### PROBLEM
Find every line in the material below with the string "args" and state how many there are, with no other text.

### SUPPLIED DATA
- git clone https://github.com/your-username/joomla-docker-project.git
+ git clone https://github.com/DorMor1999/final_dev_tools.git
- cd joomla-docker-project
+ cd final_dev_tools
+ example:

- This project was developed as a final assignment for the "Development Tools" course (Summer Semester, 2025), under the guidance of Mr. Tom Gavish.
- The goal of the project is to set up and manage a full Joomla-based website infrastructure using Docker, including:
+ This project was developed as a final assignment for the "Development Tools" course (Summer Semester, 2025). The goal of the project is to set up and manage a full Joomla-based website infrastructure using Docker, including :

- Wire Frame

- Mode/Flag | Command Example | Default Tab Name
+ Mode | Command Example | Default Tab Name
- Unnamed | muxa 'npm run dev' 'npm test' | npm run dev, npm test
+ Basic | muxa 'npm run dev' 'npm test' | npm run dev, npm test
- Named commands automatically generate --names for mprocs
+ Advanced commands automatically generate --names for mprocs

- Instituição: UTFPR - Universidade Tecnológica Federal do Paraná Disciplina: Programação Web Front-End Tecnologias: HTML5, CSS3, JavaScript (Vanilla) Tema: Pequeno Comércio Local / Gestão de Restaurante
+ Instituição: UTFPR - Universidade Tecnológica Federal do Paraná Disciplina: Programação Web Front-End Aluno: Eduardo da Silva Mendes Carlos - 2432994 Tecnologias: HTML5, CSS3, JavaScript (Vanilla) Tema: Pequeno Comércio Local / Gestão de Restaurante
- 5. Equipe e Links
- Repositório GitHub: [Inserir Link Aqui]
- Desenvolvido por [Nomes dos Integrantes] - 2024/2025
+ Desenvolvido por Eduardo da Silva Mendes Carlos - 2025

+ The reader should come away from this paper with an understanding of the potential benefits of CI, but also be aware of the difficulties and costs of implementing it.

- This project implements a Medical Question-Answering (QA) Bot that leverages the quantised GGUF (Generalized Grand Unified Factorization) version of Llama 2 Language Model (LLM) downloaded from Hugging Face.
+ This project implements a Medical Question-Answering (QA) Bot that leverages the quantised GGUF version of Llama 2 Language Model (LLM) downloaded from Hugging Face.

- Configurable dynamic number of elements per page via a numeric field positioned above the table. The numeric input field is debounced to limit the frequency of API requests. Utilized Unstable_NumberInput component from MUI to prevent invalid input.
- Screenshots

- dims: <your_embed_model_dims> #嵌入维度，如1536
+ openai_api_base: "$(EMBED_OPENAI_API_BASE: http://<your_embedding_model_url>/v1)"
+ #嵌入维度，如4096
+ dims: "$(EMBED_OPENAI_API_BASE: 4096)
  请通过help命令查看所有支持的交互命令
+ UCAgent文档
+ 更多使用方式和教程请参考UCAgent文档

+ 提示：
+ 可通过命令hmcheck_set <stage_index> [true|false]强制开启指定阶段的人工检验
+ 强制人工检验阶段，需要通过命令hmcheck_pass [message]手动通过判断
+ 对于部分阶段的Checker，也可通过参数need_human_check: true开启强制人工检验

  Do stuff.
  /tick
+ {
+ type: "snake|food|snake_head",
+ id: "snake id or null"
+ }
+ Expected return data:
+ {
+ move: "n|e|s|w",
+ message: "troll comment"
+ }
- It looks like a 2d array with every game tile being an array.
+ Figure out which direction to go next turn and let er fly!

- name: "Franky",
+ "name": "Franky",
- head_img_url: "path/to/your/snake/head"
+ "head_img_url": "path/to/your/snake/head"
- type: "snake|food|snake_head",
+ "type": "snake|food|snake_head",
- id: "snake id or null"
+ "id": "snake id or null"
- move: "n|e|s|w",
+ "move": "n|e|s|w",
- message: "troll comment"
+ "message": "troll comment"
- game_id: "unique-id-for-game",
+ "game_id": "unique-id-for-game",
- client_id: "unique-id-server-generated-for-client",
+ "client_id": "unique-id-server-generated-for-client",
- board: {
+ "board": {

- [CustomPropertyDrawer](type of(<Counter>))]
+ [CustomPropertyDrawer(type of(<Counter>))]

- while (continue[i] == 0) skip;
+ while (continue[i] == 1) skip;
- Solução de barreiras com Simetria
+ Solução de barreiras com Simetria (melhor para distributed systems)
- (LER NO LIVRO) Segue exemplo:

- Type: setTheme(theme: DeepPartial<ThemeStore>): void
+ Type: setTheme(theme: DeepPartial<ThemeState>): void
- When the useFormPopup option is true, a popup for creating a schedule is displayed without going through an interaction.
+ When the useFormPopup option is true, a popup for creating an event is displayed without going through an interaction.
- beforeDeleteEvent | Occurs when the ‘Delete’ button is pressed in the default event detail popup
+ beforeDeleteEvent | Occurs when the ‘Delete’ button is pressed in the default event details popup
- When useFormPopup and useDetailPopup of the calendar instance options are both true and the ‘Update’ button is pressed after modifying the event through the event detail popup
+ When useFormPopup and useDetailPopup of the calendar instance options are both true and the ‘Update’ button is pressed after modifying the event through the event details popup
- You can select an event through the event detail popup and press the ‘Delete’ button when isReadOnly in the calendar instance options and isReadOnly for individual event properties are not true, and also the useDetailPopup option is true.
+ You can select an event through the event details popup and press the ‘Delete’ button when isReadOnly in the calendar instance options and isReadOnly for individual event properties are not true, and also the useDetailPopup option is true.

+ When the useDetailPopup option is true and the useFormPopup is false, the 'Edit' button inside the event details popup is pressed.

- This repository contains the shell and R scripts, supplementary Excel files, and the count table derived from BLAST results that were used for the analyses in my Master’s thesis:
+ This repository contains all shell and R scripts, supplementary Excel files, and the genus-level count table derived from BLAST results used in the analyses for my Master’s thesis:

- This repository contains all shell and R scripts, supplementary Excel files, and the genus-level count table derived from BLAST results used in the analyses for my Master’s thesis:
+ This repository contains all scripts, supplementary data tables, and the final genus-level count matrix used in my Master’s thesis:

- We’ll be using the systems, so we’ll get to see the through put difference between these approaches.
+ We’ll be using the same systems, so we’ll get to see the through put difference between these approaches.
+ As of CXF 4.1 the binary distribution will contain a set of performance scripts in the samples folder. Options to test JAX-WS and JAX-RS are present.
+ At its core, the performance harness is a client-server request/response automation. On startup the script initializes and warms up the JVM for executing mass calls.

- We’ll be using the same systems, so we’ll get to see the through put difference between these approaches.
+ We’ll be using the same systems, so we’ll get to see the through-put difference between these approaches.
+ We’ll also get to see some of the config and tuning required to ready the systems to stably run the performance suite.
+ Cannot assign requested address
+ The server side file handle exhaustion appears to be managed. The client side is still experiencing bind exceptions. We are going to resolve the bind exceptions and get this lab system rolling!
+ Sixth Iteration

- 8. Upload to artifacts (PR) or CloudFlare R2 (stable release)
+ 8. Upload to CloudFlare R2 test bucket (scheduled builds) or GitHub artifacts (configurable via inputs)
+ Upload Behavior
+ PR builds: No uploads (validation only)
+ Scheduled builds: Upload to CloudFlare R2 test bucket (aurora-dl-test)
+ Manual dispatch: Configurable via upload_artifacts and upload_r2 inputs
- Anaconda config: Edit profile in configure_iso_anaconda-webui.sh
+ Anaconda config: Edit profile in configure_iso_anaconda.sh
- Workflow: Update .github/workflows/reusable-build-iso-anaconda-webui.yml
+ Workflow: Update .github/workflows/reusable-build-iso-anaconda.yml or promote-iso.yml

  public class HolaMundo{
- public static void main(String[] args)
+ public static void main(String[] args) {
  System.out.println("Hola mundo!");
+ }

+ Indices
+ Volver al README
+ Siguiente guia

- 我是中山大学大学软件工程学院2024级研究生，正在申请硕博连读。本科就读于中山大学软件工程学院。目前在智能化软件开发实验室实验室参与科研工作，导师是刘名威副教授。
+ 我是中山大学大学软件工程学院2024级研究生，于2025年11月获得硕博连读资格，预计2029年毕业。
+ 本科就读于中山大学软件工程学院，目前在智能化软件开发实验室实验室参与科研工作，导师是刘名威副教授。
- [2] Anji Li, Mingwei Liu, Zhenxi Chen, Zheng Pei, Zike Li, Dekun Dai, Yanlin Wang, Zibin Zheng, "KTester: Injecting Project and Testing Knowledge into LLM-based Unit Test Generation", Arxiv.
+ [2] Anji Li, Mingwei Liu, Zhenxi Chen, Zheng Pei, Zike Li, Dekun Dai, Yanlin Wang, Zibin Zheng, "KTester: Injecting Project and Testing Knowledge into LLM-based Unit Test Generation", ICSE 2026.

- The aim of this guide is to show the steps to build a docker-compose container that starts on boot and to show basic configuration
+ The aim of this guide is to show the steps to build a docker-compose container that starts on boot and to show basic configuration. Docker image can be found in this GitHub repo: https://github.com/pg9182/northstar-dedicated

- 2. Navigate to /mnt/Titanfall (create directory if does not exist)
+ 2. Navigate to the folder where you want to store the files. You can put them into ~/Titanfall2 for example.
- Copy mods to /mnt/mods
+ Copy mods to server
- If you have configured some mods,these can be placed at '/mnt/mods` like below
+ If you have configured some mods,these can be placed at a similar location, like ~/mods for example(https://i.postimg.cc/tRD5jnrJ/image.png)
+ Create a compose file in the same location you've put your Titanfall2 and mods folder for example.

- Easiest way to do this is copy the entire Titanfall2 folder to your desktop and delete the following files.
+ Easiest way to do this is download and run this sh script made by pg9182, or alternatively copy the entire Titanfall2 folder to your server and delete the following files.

### SOLUTION TO THE EXERCISE
2